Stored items
......

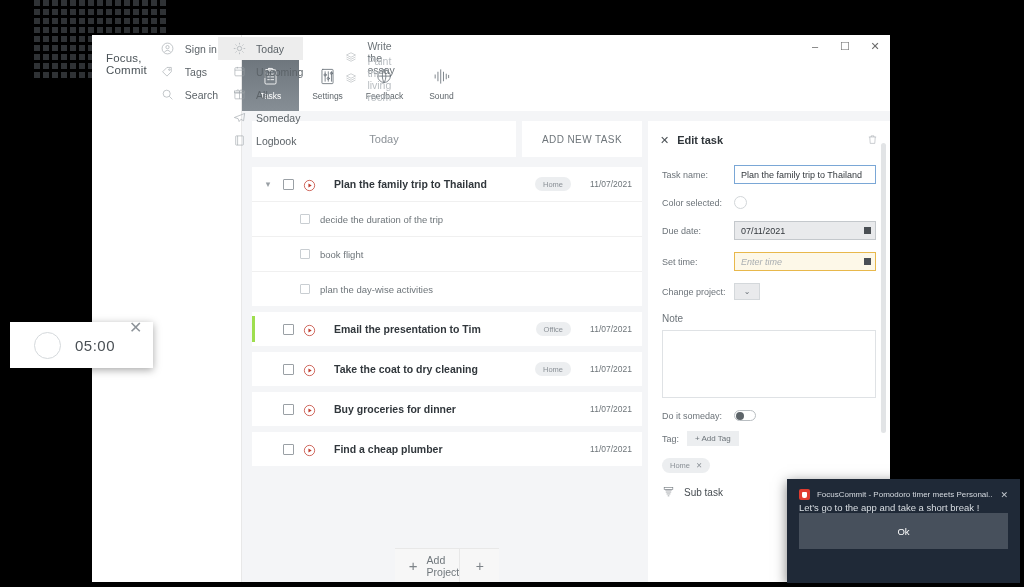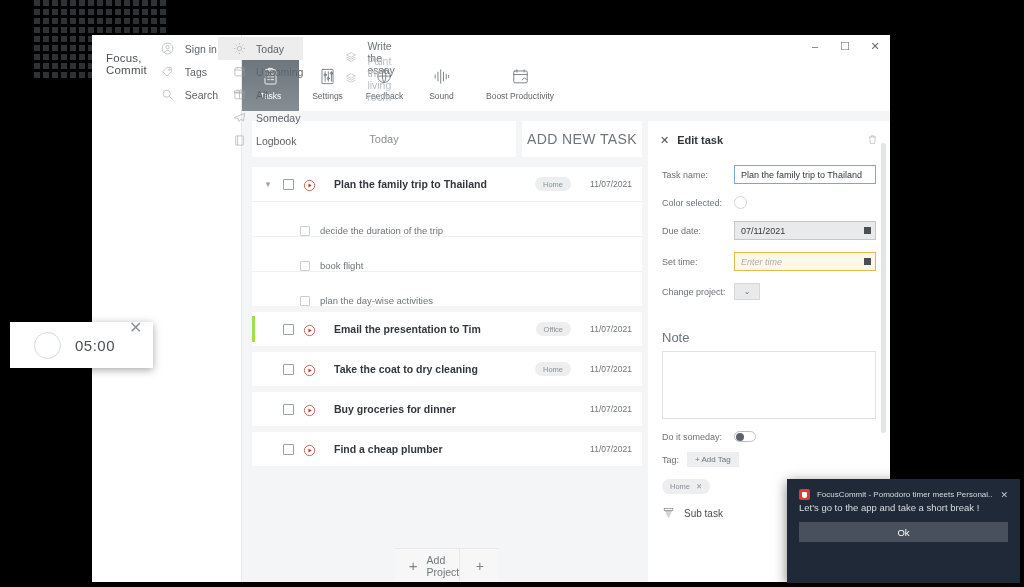--- a/index.html
+++ b/index.html
@@ -479,16 +479,6 @@
           </span>
           <span>Sound</span>
         </div>
-        <div class="tab wide">
-          <span>
-            <svg viewBox="0 0 24 24">
-                <rect x="3.5" y="5" width="17" height="15" rx="1.5"></rect>
-                <path d="M3.5 9.5h17M7.5 3.5v3M16.5 3.5v3"></path>
-                <path d="M14 16.5l3-3 2.5 2.5"></path>
-              </svg>
-          </span>
-          <span>Boost Productivity</span>
-        </div>
       </div>
 
       <div id="content">

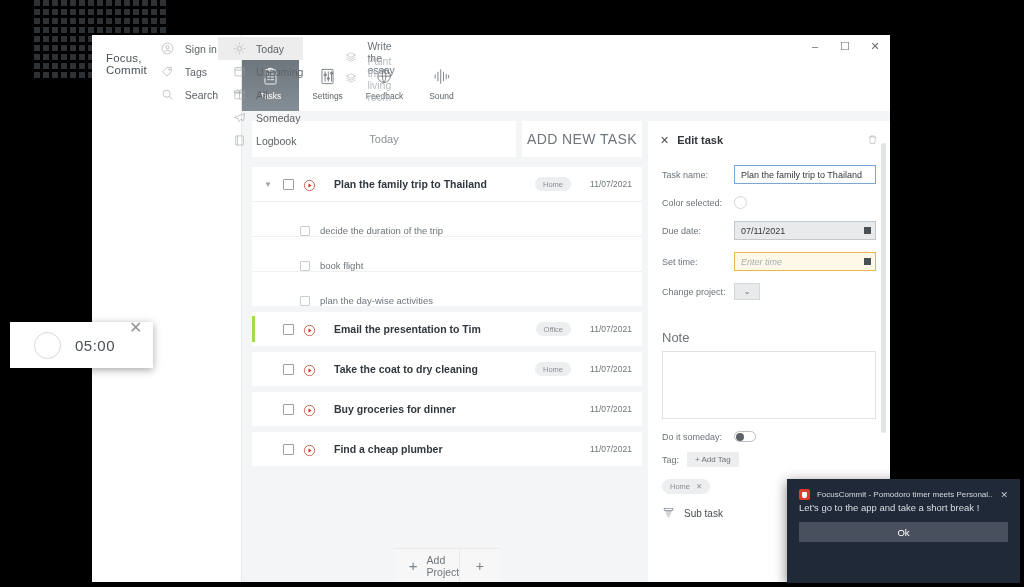--- a/index.html
+++ b/index.html
@@ -86,7 +86,7 @@
   #hdr-today { flex:1; }
   #hdr-completed { flex:1; }
   #hdr-completed b { color:#3f4449; font-weight:bold; }
-  #hdr-add { width:120px; font-size:14px; color:#6e757a; letter-spacing:.4px; }
+  #hdr-add { width:120px; font-size:10px; color:#6e757a; letter-spacing:.4px; }
 
   #task-list { margin-top:10px; display:flex; flex-direction:column; gap:6px; }
   .task-card { background:#fff; position:relative; }

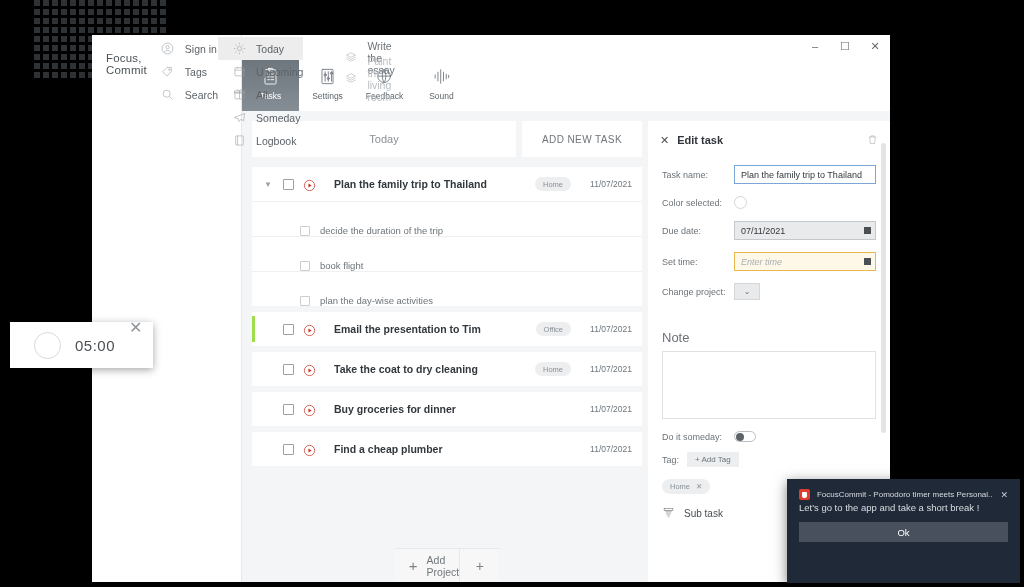--- a/index.html
+++ b/index.html
@@ -100,7 +100,7 @@
   .spring { flex:1; }
   .tag-pill { background:#eceef0; color:#8a9096; font-size:7.5px; padding:2.5px 8px; border-radius:8px; }
   .task-date { font-size:8.5px; color:#6e757a; width:52px; text-align:right;}
-  .sub-row { display:flex; align-items:flex-end; height:35px; padding-left:48px; gap:10px; border-top:1px solid #f0f0f0; }
+  .sub-row { display:flex; align-items:center; height:35px; padding-left:48px; gap:10px; border-top:1px solid #f0f0f0; }
   .sub-cbx { width:10px; height:10px; border:1.2px solid #c9ced2; border-radius:1px; flex:none;}
   .sub-title { font-size:9.5px; color:#6e757a; }
   .green-bar { position:absolute; left:0; top:4px; bottom:4px; width:3px; background:#9ede4e; }

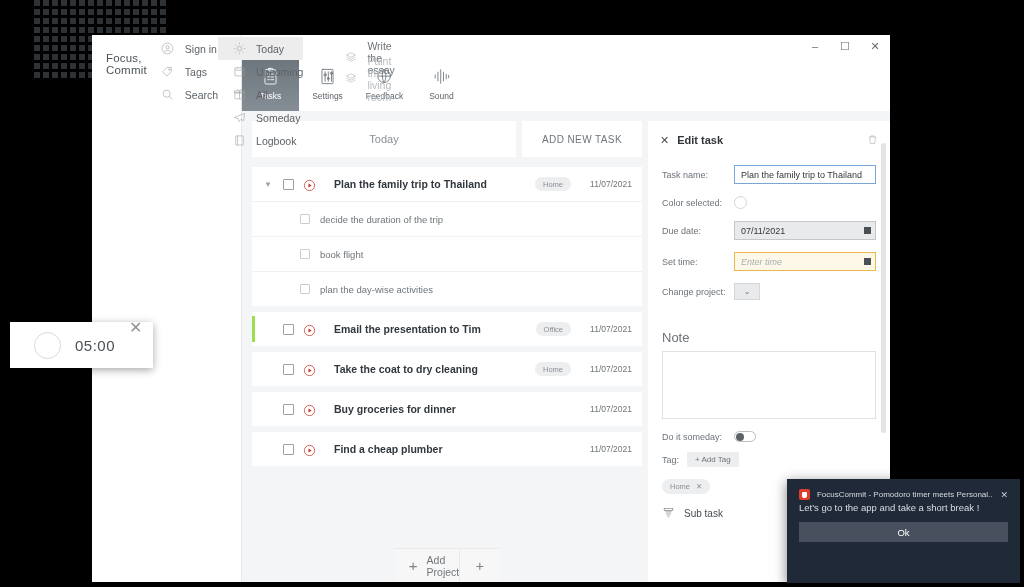--- a/index.html
+++ b/index.html
@@ -128,7 +128,7 @@
   .interval-val { display:flex; align-items:center; gap:7px; font-size:9px; color:#4a5055;}
   .tomato { width:11px; height:11px; }
   .proj-select { width:26px; height:17px; background:#e9eaec; border:1px solid #d4d8db; display:flex; align-items:center; justify-content:center; color:#6c7379; font-size:8px;}
-  #note-label { font-size:13px; color:#6c7379; padding:0 14px; margin-top:30px;}
+  #note-label { font-size:10px; color:#6c7379; padding:0 14px; margin-top:13px;}
   #note-box { margin:6px 14px 0 14px; height:68px; border:1px solid #dfe2e5; background:#fff;}
   #someday-row { display:flex; align-items:center; padding:0 14px; margin-top:12px; }
   .toggle { width:22px; height:11px; border-radius:7px; background:#fff; border:1px solid #b9bec2; position:relative;}

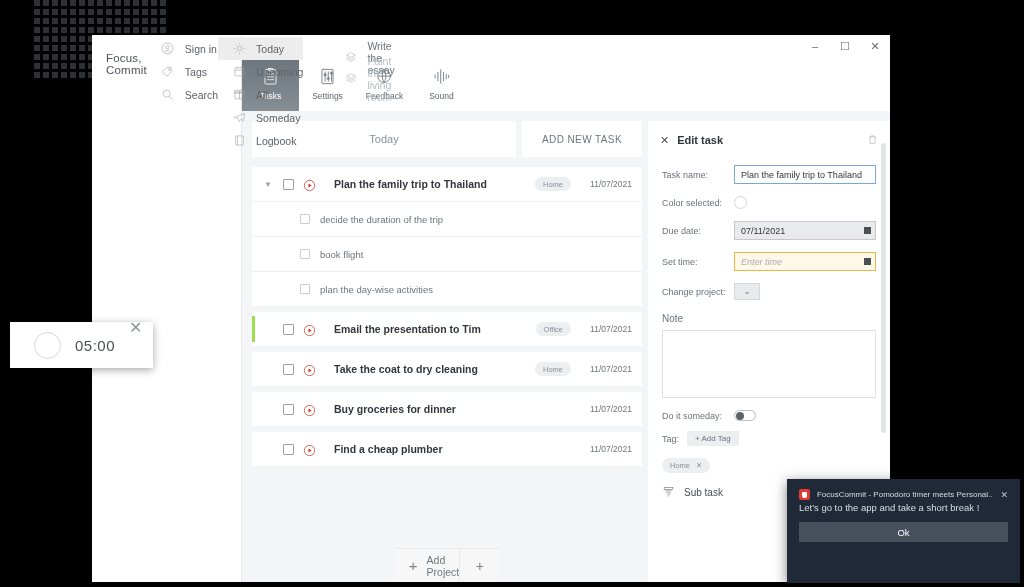--- a/index.html
+++ b/index.html
@@ -164,7 +164,7 @@
   #toast-close { margin-left:auto; color:#c3c9cf; font-size:9px;}
   #toast-title { font-size:10.5px; color:#ffffff; font-weight:bold; margin-top:10px;}
   #toast-body { font-size:9.5px; color:#d9dee3; margin-top:2px;}
-  #toast-ok { margin-top:9px; height:20px; background:#47505c; color:#fff; font-size:9.5px; display:flex; align-items:center; justify-content:center;}
+  #toast-ok { height:36px; background:#47505c; color:#fff; font-size:9.5px; display:flex; align-items:center; justify-content:center;}
 </style>
 </head>
 <body>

......

The answer is the lines above from the one with "width:120px; font-size:14px; color:#6e757a;" to the one with "font-size:8.5px; color:#6e757a; width:52px;", set down exactly, with no pictures.

◆ FINAL ANSWER ◆
-  #hdr-add { width:120px; font-size:14px; color:#6e757a; letter-spacing:.4px; }
+  #hdr-add { width:120px; font-size:10px; color:#6e757a; letter-spacing:.4px; }
 
   #task-list { margin-top:10px; display:flex; flex-direction:column; gap:6px; }
   .task-card { background:#fff; position:relative; }

--- a/index.html
+++ b/index.html
@@ -100,7 +100,7 @@
   .spring { flex:1; }
   .tag-pill { background:#eceef0; color:#8a9096; font-size:7.5px; padding:2.5px 8px; border-radius:8px; }
   .task-date { font-size:8.5px; color:#6e757a; width:52px; text-align:right;}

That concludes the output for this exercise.